Analysis / Philadelphia Union II

Where is MLS NEXT Pro’s game schedule?

Photo: Paul Rudderow

MLS NEXT Pro will play its second season in 2023, but still has not announced a start date, an end date, or a game schedule. Last Friday  it did indirectly confirm its predicted 2023 conference structure.

The league’s parent, Major League Soccer, announced its own schedule December 20. But the fully professional player development league lags nine weeks behind.

Teams are building rosters, practicing, and scrimmaging other teams. But practice sequences cannot precisely bring squads to full 90-minute match fitness without a target start date. And roster builds do not know how much depth to create because they can only guess the total games and the numbers of weeks with extra games on short rest.

Earlier, an obstacle had been that four of the 28 teams were being created from scratch, literally “brand new.” That mattered because the graphics of officially releasing a schedule require logos that have been created, finalized and distributed.

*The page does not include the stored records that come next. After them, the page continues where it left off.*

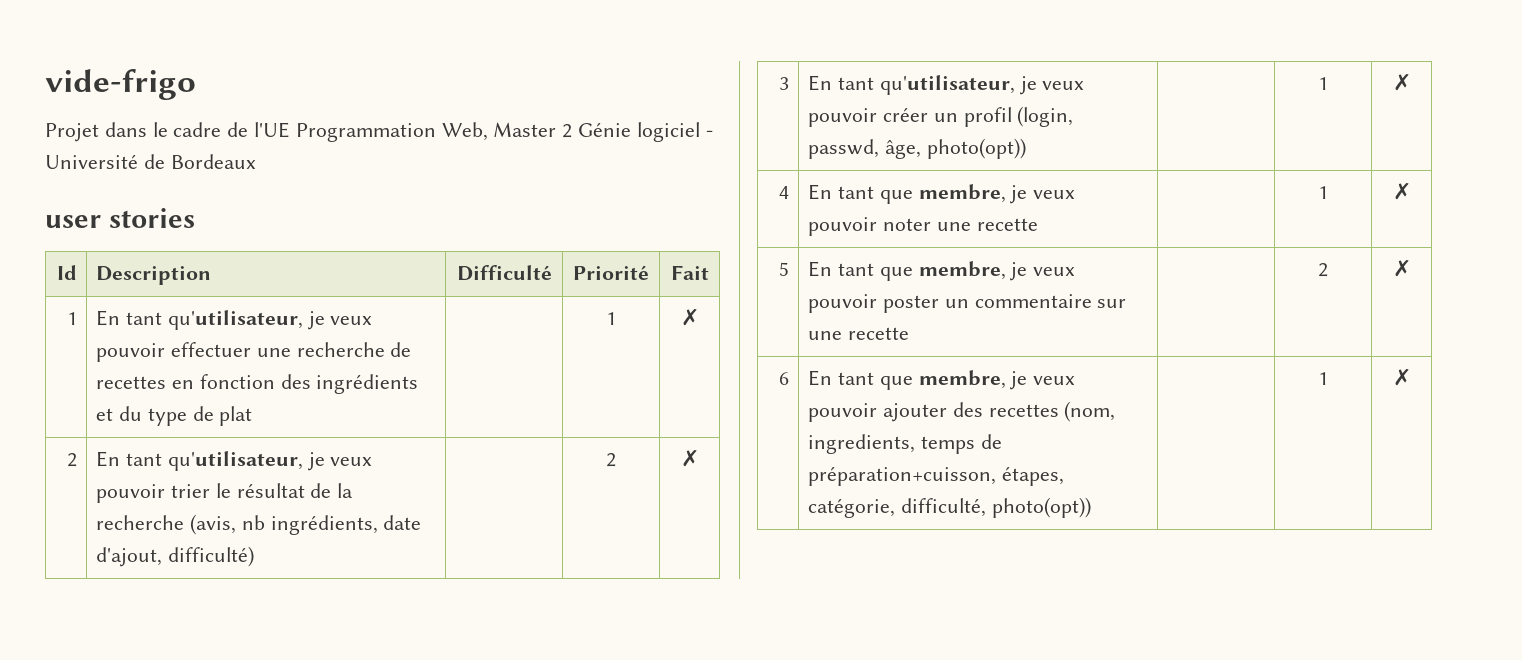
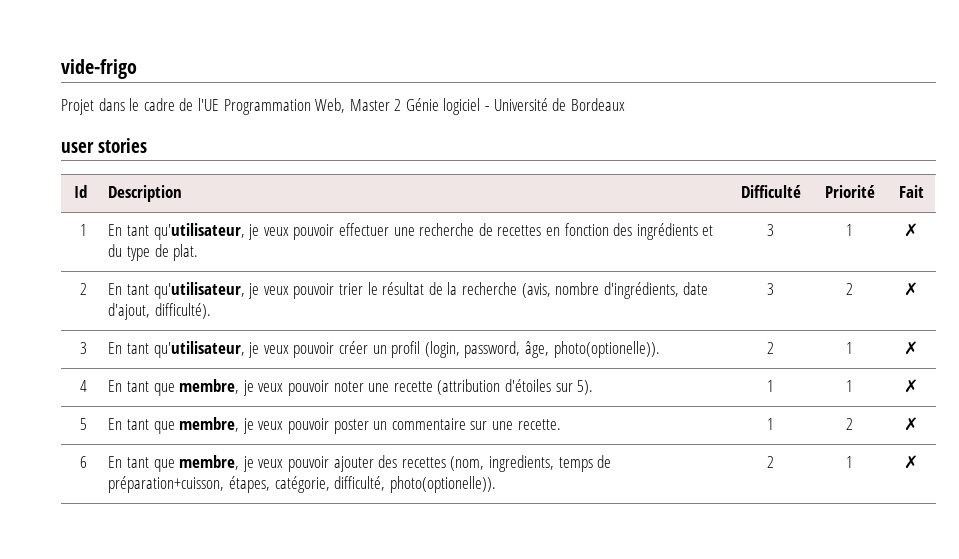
[219,406,253,426] plat | -> [173,244,199,261] [767,224,774,236] plat. | 3
[241,515,422,535] [96,546,254,567] nb ingrédients, date d'ajout, difficulté) | -> [555,282,709,299] [108,303,212,320] [767,283,774,295] nombre d'ingrédients, date d'ajout, difficulté). | 3
[808,138,1026,159] passwd, âge, photo(opt)) | -> [464,341,660,358] [767,342,774,354] password, âge, photo(optionelle)). | 2
(1038, 224) | -> [437,379,594,395] [767,380,774,392] (attribution d'étoiles sur 5). | 1
[847,327,909,340] recette | -> [517,419,561,430] [767,418,774,430] recette. | 1
[991,497,1091,518] photo(opt)) | -> [389,476,496,493] [767,456,774,468] photo(optionelle)). | 2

But the last one was made public Monday, January 30 when Crown Legacy – Charlotte FC’s professional youth development side – was presented to the world.

Another may be that Austin FC II has not yet announced a stadium deal, although there is no shortage of stadiums in Texas’s capital. Without a confirmed home venue precise details for individual game contracts cannot crystalize from the slurry of uncertainty.

In any sport complexity characterizes constructing, verifying, and adjusting any league’s game schedule. But 2023 is not MLSNP’s founding year. It is not the year when building materials were hurled unassembled into a fast-flowing Niagara of a river to be assembled into a ship while floating towards a world famous waterfall, i. e., the 2022 season’s start date.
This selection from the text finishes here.